• Activity:
Go through the records below and set each one down exactly, leaving out any pictures.

• Dataset:

►

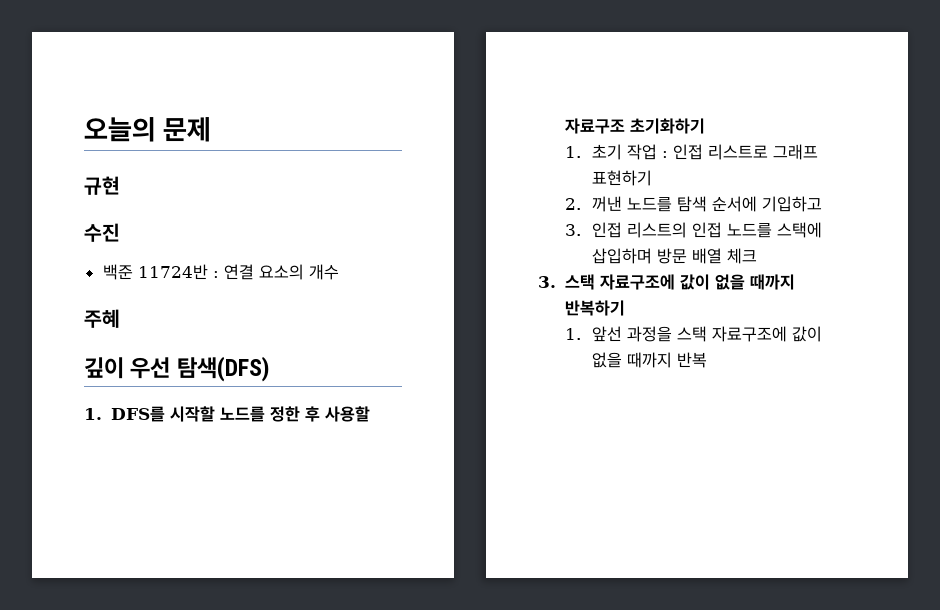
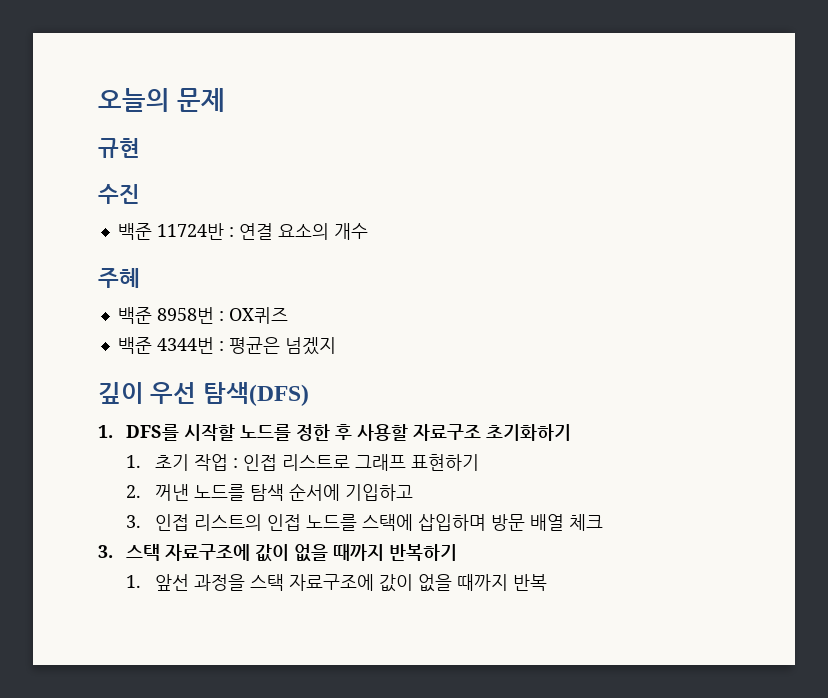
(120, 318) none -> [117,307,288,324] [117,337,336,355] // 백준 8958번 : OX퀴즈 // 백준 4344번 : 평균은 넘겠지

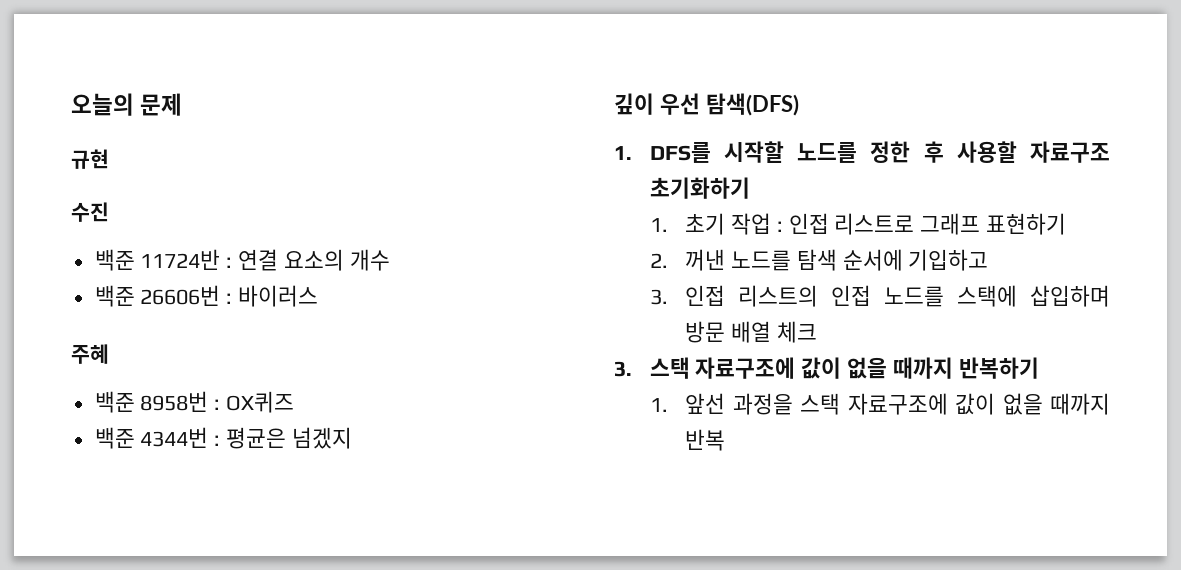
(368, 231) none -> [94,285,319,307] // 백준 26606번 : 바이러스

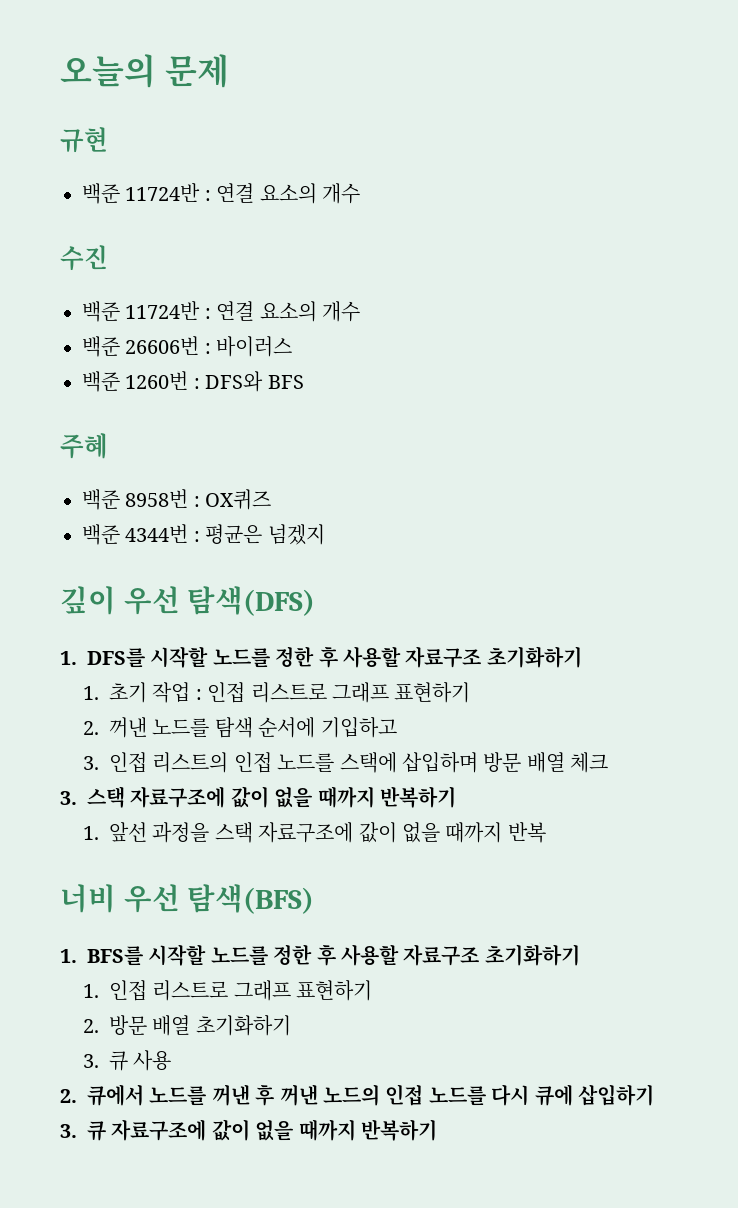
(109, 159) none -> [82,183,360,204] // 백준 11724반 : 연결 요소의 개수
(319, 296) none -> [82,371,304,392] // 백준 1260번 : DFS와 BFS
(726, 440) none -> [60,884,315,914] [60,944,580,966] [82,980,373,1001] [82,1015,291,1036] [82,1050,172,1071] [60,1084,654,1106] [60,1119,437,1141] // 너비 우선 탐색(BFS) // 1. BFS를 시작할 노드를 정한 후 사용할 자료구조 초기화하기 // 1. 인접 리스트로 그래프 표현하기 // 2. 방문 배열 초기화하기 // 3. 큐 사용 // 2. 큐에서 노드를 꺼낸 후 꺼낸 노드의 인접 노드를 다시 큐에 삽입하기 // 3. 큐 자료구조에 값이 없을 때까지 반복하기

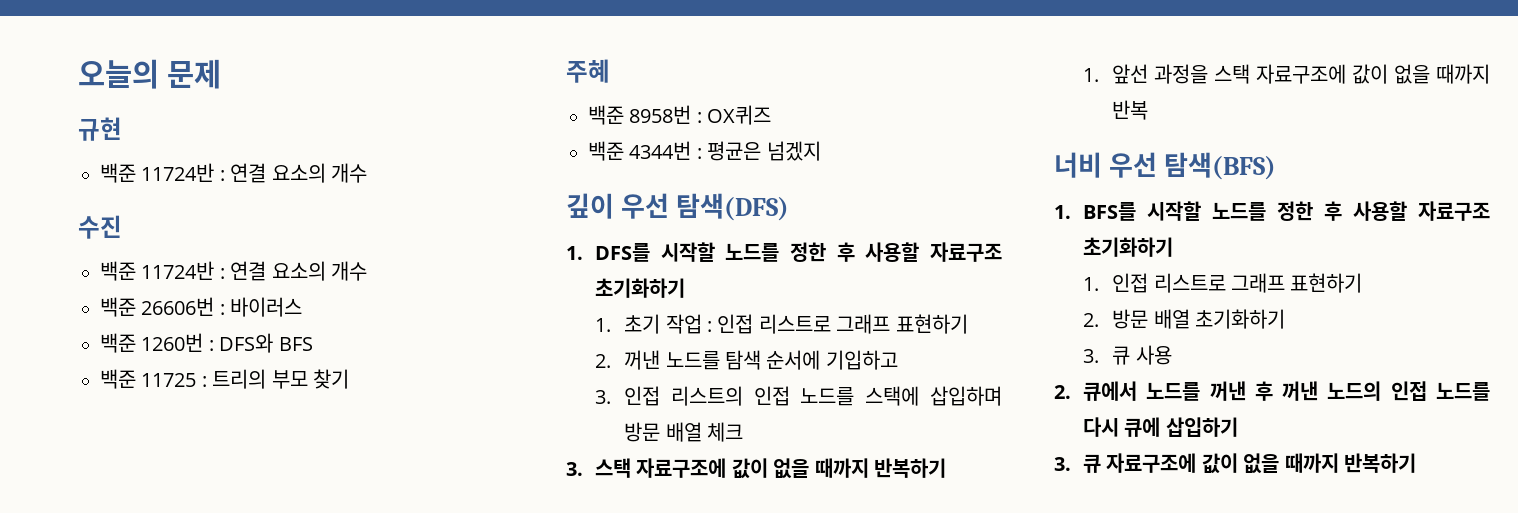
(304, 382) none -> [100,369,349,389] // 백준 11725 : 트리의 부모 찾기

◄

• Completed task:
(120, 318) none -> [117,307,288,324] [117,337,336,355] // 백준 8958번 : OX퀴즈 // 백준 4344번 : 평균은 넘겠지

(368, 231) none -> [94,285,319,307] // 백준 26606번 : 바이러스

(109, 159) none -> [82,183,360,204] // 백준 11724반 : 연결 요소의 개수
(319, 296) none -> [82,371,304,392] // 백준 1260번 : DFS와 BFS
(726, 440) none -> [60,884,315,914] [60,944,580,966] [82,980,373,1001] [82,1015,291,1036] [82,1050,172,1071] [60,1084,654,1106] [60,1119,437,1141] // 너비 우선 탐색(BFS) // 1. BFS를 시작할 노드를 정한 후 사용할 자료구조 초기화하기 // 1. 인접 리스트로 그래프 표현하기 // 2. 방문 배열 초기화하기 // 3. 큐 사용 // 2. 큐에서 노드를 꺼낸 후 꺼낸 노드의 인접 노드를 다시 큐에 삽입하기 // 3. 큐 자료구조에 값이 없을 때까지 반복하기

(304, 382) none -> [100,369,349,389] // 백준 11725 : 트리의 부모 찾기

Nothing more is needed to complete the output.